If a line in the data below contains "family", copy it.

Front-end code edit data:
————
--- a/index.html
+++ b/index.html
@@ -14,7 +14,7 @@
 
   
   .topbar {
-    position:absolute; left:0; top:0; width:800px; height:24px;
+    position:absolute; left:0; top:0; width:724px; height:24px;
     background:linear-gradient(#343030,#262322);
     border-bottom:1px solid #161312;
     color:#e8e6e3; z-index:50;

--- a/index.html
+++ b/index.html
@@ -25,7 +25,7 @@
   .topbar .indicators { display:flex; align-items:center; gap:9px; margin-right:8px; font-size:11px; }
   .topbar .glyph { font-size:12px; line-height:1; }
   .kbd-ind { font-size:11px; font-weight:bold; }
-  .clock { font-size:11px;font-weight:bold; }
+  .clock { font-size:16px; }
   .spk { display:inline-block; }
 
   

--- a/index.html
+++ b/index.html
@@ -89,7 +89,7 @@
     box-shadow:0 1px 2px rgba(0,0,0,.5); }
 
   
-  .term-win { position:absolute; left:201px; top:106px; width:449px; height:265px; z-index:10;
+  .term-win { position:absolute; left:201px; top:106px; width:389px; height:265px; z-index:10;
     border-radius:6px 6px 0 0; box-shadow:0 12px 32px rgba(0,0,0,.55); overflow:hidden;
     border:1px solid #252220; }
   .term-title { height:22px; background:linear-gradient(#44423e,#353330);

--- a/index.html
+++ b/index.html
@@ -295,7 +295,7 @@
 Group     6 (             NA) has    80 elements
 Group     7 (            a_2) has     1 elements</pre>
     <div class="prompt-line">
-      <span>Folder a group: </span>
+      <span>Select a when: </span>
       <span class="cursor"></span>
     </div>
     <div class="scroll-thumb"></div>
————
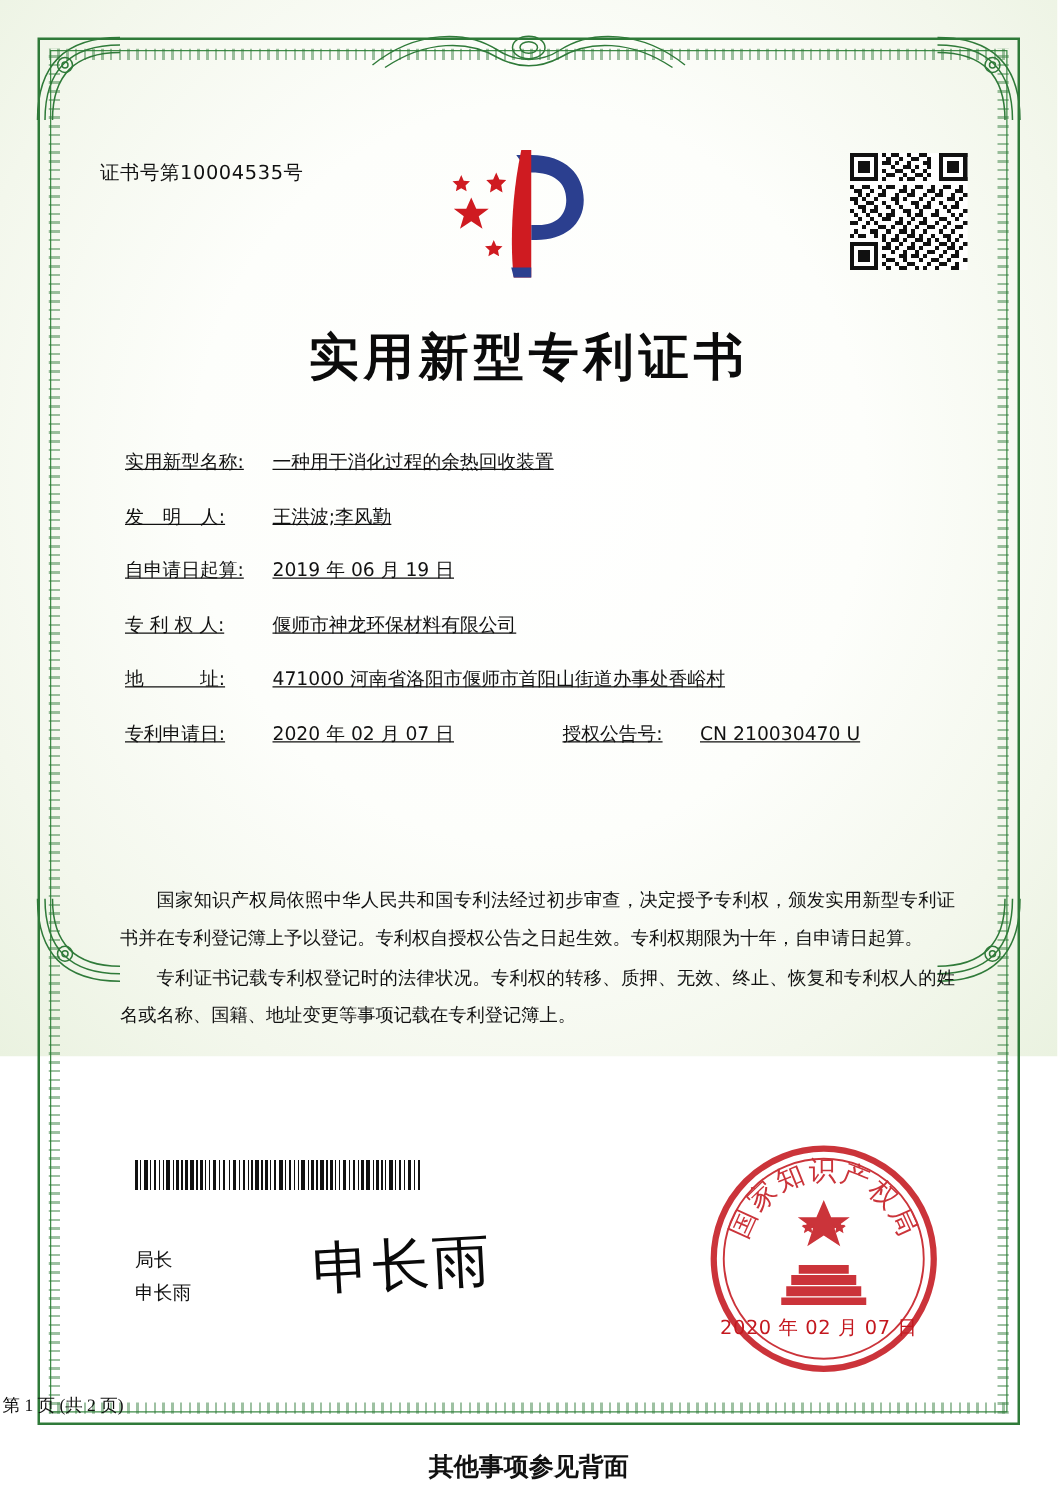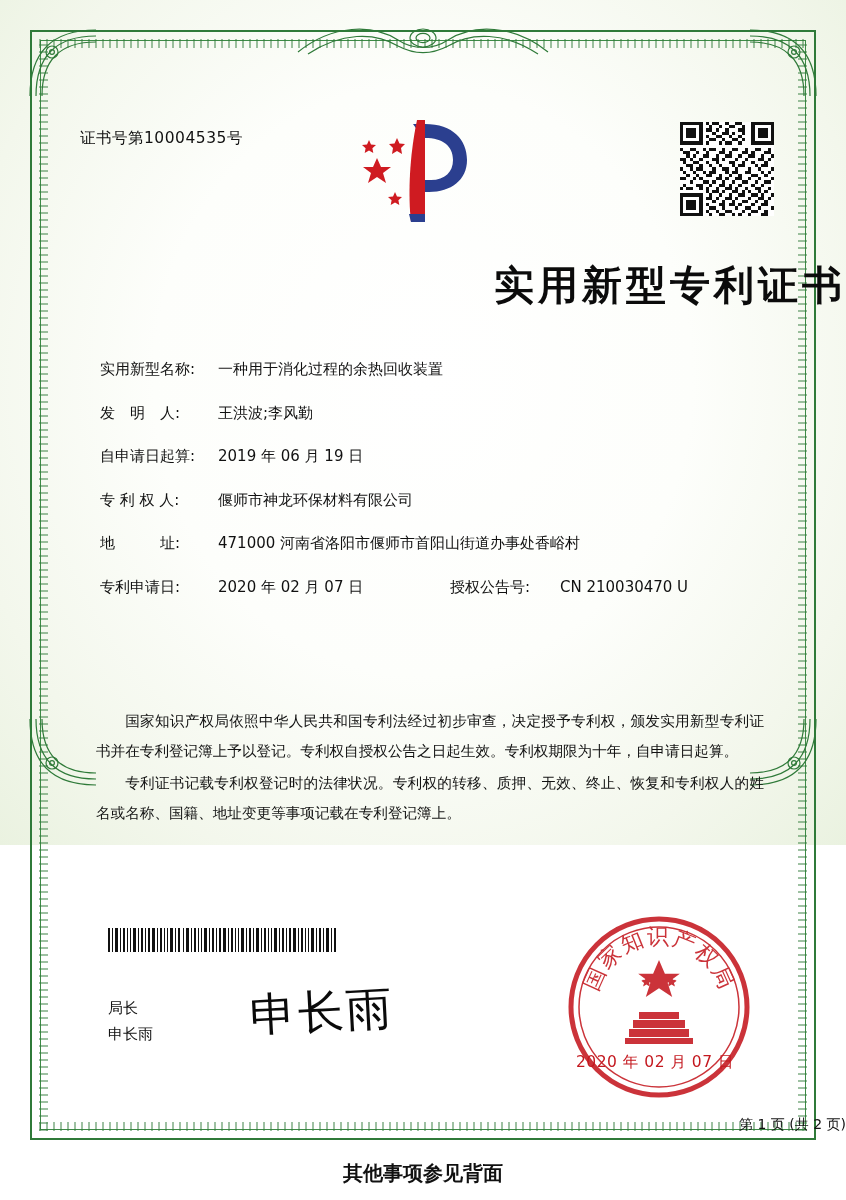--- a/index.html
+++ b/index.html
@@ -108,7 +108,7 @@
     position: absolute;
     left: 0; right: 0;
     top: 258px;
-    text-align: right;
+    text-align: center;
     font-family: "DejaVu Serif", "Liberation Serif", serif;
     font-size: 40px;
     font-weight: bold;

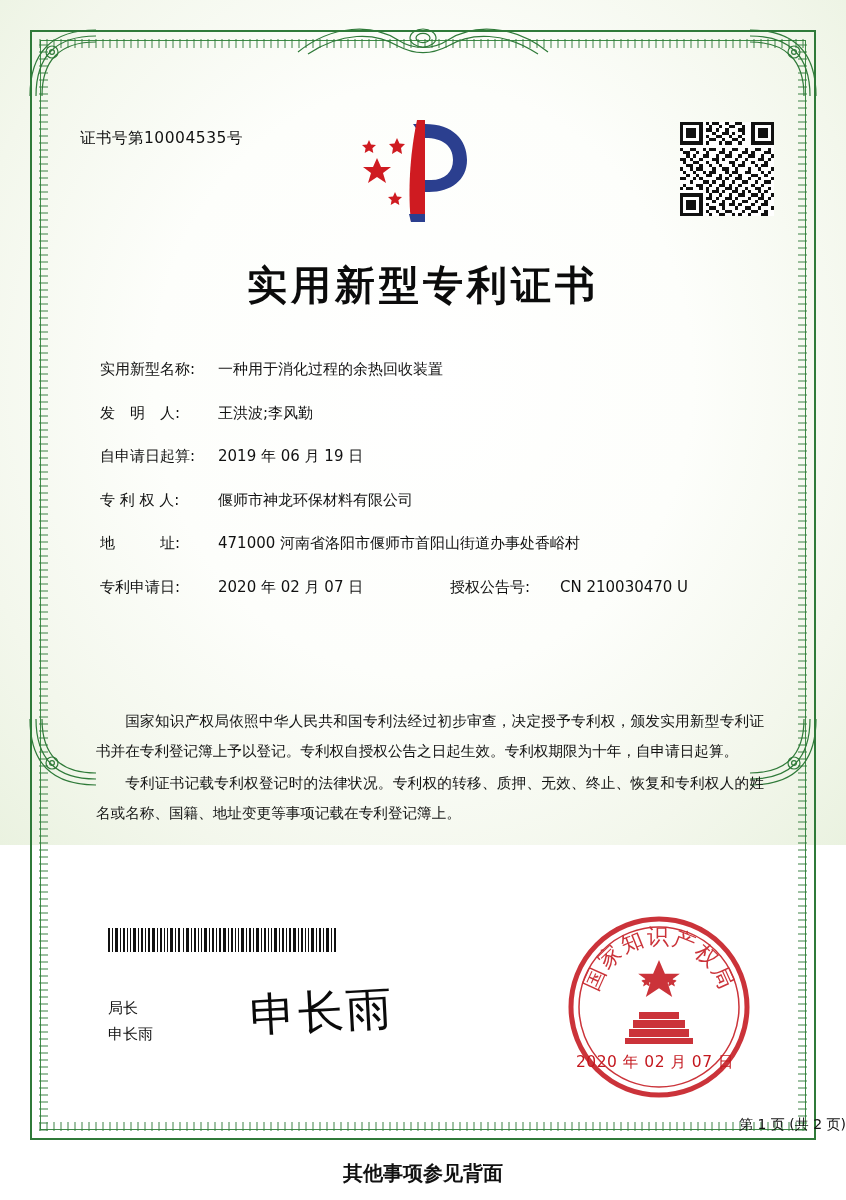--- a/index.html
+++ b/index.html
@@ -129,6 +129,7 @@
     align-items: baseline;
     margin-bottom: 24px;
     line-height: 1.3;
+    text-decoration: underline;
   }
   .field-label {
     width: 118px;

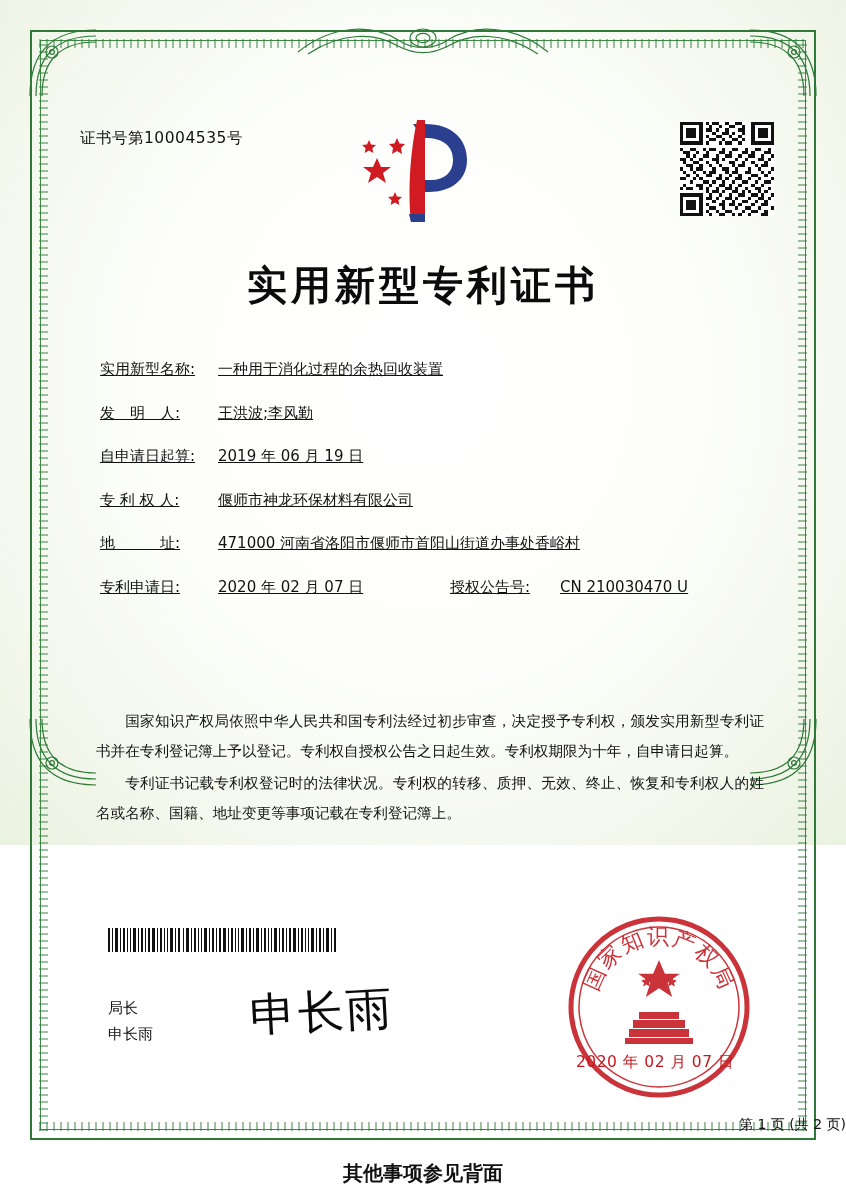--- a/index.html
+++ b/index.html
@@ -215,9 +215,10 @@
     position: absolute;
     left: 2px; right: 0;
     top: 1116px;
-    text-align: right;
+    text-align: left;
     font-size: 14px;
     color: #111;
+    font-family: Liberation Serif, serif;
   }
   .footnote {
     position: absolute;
————
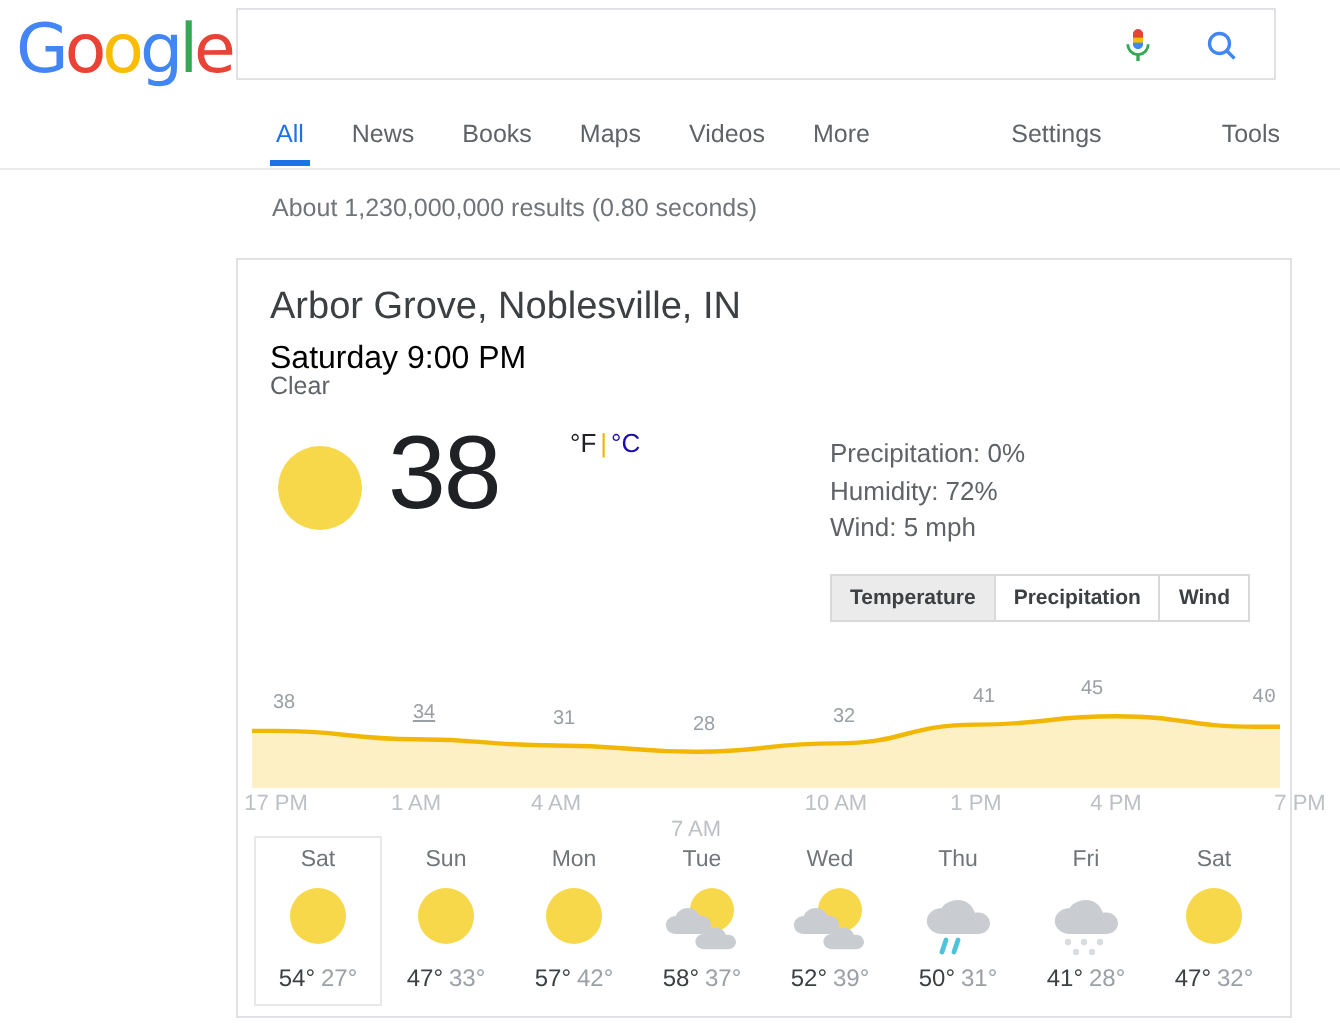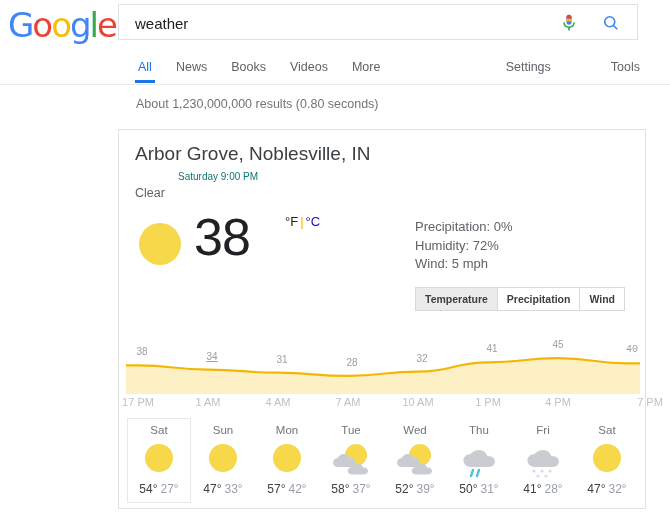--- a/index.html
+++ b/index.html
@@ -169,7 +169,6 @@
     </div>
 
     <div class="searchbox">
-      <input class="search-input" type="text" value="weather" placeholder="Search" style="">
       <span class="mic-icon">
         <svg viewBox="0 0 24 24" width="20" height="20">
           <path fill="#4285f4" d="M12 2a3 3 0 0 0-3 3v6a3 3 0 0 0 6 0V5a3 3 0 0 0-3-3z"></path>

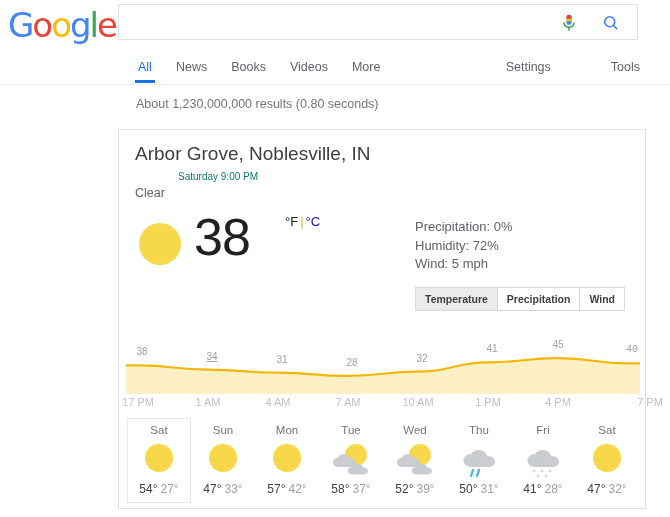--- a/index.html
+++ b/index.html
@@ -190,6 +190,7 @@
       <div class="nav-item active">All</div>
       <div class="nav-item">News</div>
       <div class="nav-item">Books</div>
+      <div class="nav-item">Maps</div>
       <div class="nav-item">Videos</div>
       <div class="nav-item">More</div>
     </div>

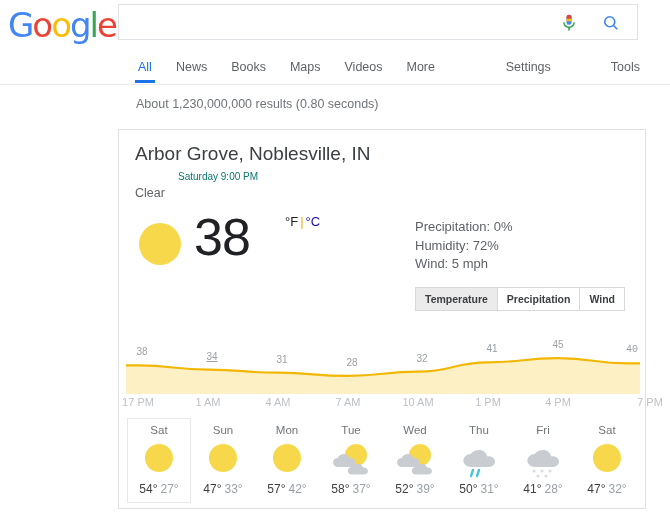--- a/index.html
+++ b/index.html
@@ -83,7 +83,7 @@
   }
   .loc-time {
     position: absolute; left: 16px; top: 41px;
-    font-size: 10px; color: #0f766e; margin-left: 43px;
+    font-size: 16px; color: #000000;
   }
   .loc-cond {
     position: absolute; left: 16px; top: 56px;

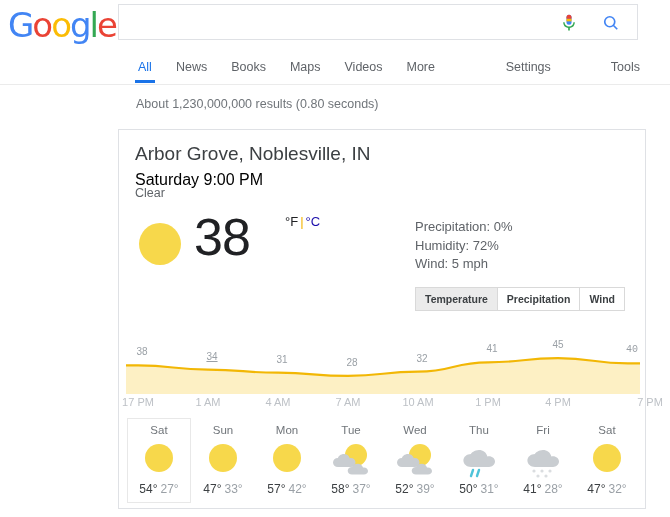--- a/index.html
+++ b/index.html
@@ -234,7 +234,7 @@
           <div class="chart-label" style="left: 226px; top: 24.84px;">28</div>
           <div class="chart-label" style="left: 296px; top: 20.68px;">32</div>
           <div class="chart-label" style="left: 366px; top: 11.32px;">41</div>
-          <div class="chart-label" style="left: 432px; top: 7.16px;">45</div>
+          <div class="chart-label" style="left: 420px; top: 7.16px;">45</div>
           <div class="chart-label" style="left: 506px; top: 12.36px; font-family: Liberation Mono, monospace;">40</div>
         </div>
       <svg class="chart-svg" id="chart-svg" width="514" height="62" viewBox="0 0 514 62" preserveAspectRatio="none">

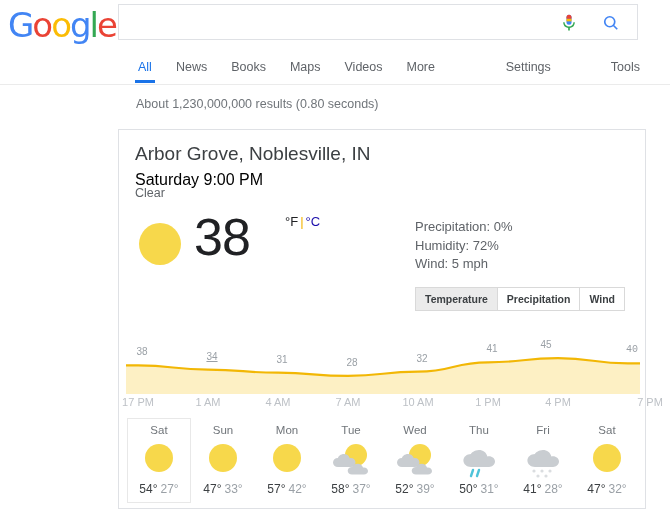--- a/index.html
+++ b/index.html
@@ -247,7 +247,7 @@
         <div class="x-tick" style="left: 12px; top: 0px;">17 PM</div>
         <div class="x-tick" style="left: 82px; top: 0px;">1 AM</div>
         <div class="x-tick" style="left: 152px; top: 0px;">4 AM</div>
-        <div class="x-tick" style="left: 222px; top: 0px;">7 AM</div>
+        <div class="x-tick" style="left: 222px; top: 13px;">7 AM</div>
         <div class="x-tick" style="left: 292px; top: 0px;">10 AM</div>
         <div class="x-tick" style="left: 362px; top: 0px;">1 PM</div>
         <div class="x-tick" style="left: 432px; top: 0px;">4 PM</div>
————
ANSWER BOX
     font-family: "DejaVu Serif", "Liberation Serif", serif;
+    font-family: Liberation Serif, serif;
           <div class="chart-label" style="left: 506px; top: 12.36px; font-family: Liberation Mono, monospace;">40</div>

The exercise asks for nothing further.